The best advice for handling him is to just do it. The absolute worst that could possibly happen is that he might bite you and draw a tiny bit of blood. That's it. Hedgehogs aren't vicious animals, he can't do much to you. Just do it. The more you just handle him and don't let him scare you, the easier it will become for you. 

Also, sleep in an old t-shirt for a few nights, don't wash it, and put it in his cage. He'll get used to your scent that way.


----------



## Annie&Tibbers (Apr 16, 2013)

Welcome to the forum! Have you seen this book? It's a really lovely guide to hedgehog care, and, unlike most books, is kept up-to-date with current ideas on what are best practices.

You'll get used to handling him. For now, don't be afraid of using a bit of fabric to protect your hands -- fleece or shirt sleeves or a snuggle sack. If you can, sleep with that fabric so it smells like you. Try talking to your little friend so he also learns your voice, and just keep at it -- eventually, he'll learn that you aren't going to eat him.

Good luck!


----------



## Lornaroy (Jan 4, 2014)

Thank you for all the advice! Had him out tonight and my partner played with him then I snuggles up with him in my arms just before he went back to bed. I'm slowly getting better his jumping scares me but I'll take advice like using fabric and helping him get used to my scent! Thanks all


----------



## susiemccormick (Oct 15, 2013)

Mines bites me every night!!!! I just keep telling him no, sternly, it is a little painful but I can deal with it!! he hasn't drawn blood yet, but sometimes he doesn't want to let go!


----------



## sarahspins (Jun 25, 2013)

I have a biter (who has never been mistreated, he just bites) and I haven't been bitten in quite a while because I've learned how to handle him and when to definitely AVOID getting my fingers near his face.
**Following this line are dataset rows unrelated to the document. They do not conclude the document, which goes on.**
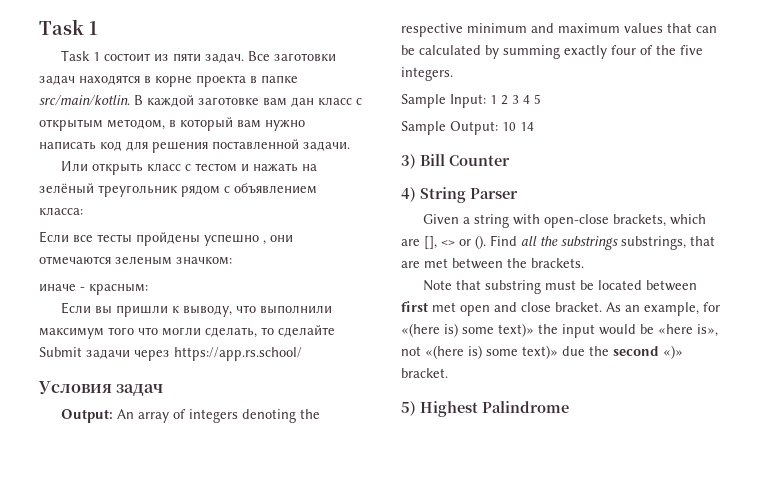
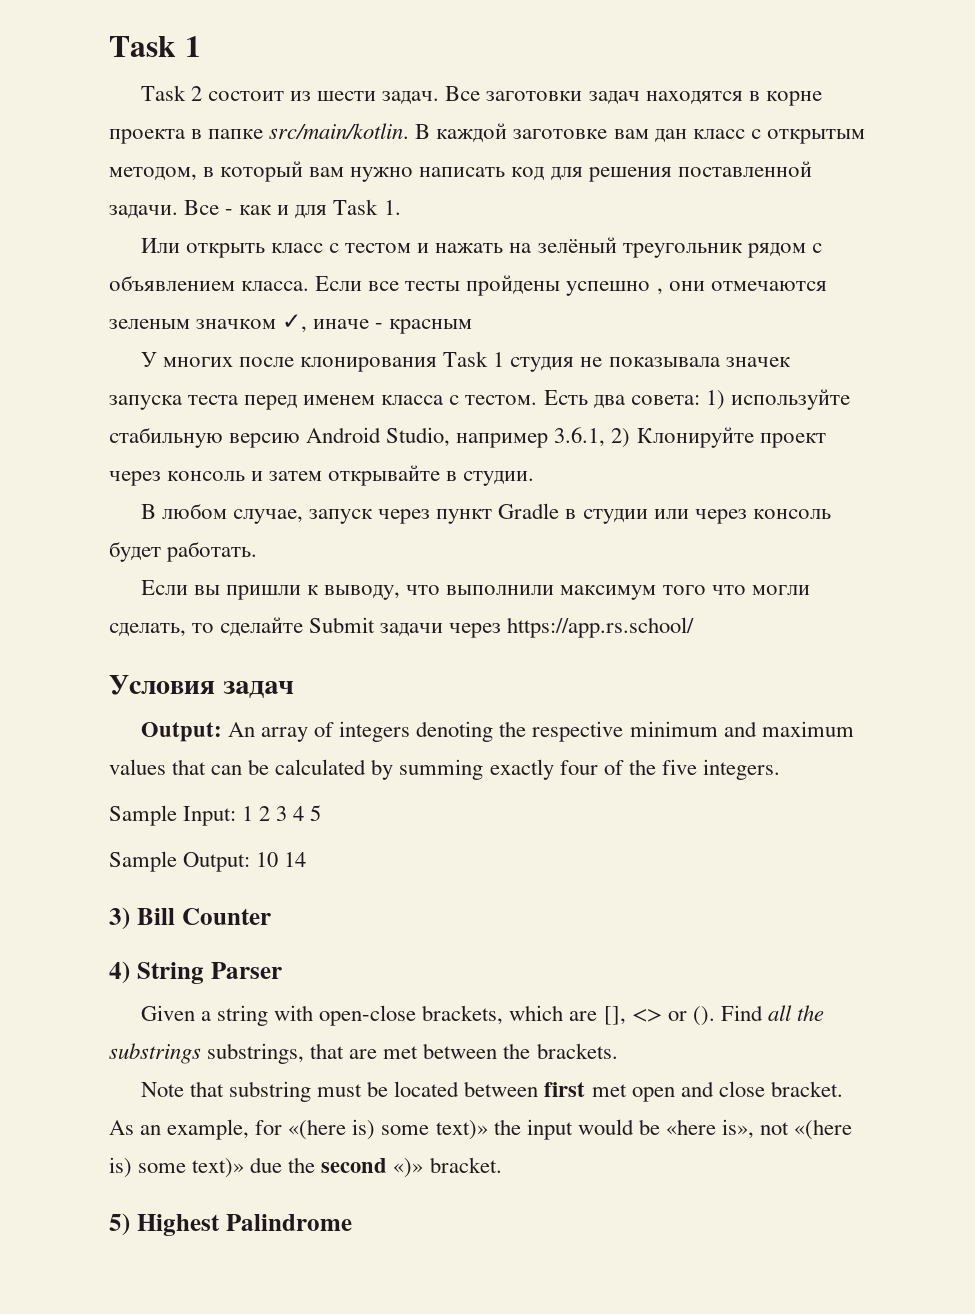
[93,52,101,61] 1 -> [190,86,202,101] 2
[173,53,202,61] пяти -> [317,91,377,101] шести
(350, 146) none -> [184,199,401,219] Все - как и для Task 1.
[39,207,83,215] класса: // -> [241,281,310,291] класса.
[176,257,232,265] [39,284,148,295] значком: // иначе - красным: -> [196,314,473,334] [140,351,791,372] [109,389,850,410] [109,427,826,448] [109,465,535,486] [140,503,831,524] [109,541,258,562] значком ✓, иначе - красным // У многих после клонирования Task 1 студия не показывала значек запуска теста перед именем класса с тестом. Есть два совета: 1) используйте стабильную версию Android Studio, например 3.6.1, 2) Клонируйте проект через консоль и затем открывайте в студии. // В любом случае, запуск через пункт Gradle в студии или через консоль будет работать.

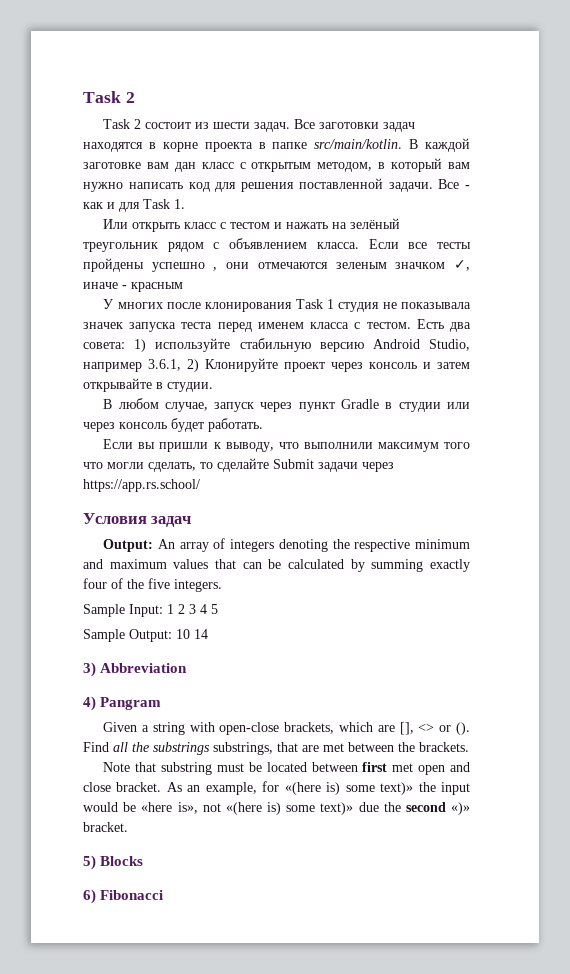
[109,36,201,57] Task 1 -> [83,91,135,103] Task 2
[136,908,271,925] Bill Counter -> [100,663,188,673] Abbreviation
[136,962,282,984] String Parser -> [100,697,162,710] Pangram
[136,1214,352,1236] Highest Palindrome -> [100,856,144,866] [83,889,164,904] Blocks // 6) Fibonacci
I know I can't outright pick him up when I take him out of his cage - but usually by the end of playtime I can, but I am still careful to avoid fingers by his face.
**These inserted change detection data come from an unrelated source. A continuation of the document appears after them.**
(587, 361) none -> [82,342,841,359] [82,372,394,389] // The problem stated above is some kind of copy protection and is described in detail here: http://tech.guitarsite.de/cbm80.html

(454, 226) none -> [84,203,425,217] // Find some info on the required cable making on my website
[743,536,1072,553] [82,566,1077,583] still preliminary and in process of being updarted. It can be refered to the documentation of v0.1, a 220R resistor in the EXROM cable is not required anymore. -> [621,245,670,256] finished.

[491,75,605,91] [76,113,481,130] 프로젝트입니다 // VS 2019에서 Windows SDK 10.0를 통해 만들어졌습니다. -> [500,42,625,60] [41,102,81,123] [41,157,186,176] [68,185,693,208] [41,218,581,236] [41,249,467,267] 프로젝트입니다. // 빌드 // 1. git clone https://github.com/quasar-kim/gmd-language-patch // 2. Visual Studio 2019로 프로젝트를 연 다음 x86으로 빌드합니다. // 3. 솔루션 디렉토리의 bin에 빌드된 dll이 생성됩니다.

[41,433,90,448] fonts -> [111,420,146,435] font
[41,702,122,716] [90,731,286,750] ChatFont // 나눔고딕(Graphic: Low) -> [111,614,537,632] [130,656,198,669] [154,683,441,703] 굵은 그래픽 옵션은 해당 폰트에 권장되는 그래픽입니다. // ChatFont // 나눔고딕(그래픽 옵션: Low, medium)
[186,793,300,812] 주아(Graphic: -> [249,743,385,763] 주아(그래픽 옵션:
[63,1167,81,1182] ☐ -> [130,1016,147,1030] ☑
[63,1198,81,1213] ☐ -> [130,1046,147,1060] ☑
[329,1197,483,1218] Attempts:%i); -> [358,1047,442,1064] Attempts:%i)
Our usual routine is that I collect him in a fleece sleep sack, then I let him chill on my lap for 10-15 minutes. Once he's stopped the constant hissing and huffing and starts to chill out a bit, he gets some floor time (which includes treats) for another 30-45 minutes or so. Then I repeat with our other hedgehog, though I normally have more lap time with him since he's snugglier and less of an explorer.


----------



## Lornaroy (Jan 4, 2014)

Thanks everyone it's really helped hearing routines and about other biters  xx


----------



## brittbritt (Dec 19, 2013)

Tuesday is a biter too. She will chomp down on my fingers if I get them too close to her mouth. I'm her second owner so I don't know if she was like this with the first household too. I do my best to just keep my fingers away from her face. She loves to be held in the crook of my arm with a baby blanket laid over her. She'll sleep like this forever.


----------



## Taralynxo (Oct 29, 2013)

I can relate completely to what you are going through. When I first got my hedgehog my boyfriend had to pick him up every single time because his huffing and puffing and jumping would scare me. But, then I learned he's just "trying" to be scary. I finally learned to ignore his little jumpy huffiness and just pick him up by pushing my hands underneath his belly. Some of them just have the "always defense mode" on. And there's no off switch. He most likely just has a habit of doing it, but he most likely won't hurt you. My hedgehog huffs and puffs every time I pick him up until this day. He is now 4 months and we got him at 7 weeks. Once we hold him, he's perfectly fine.


----------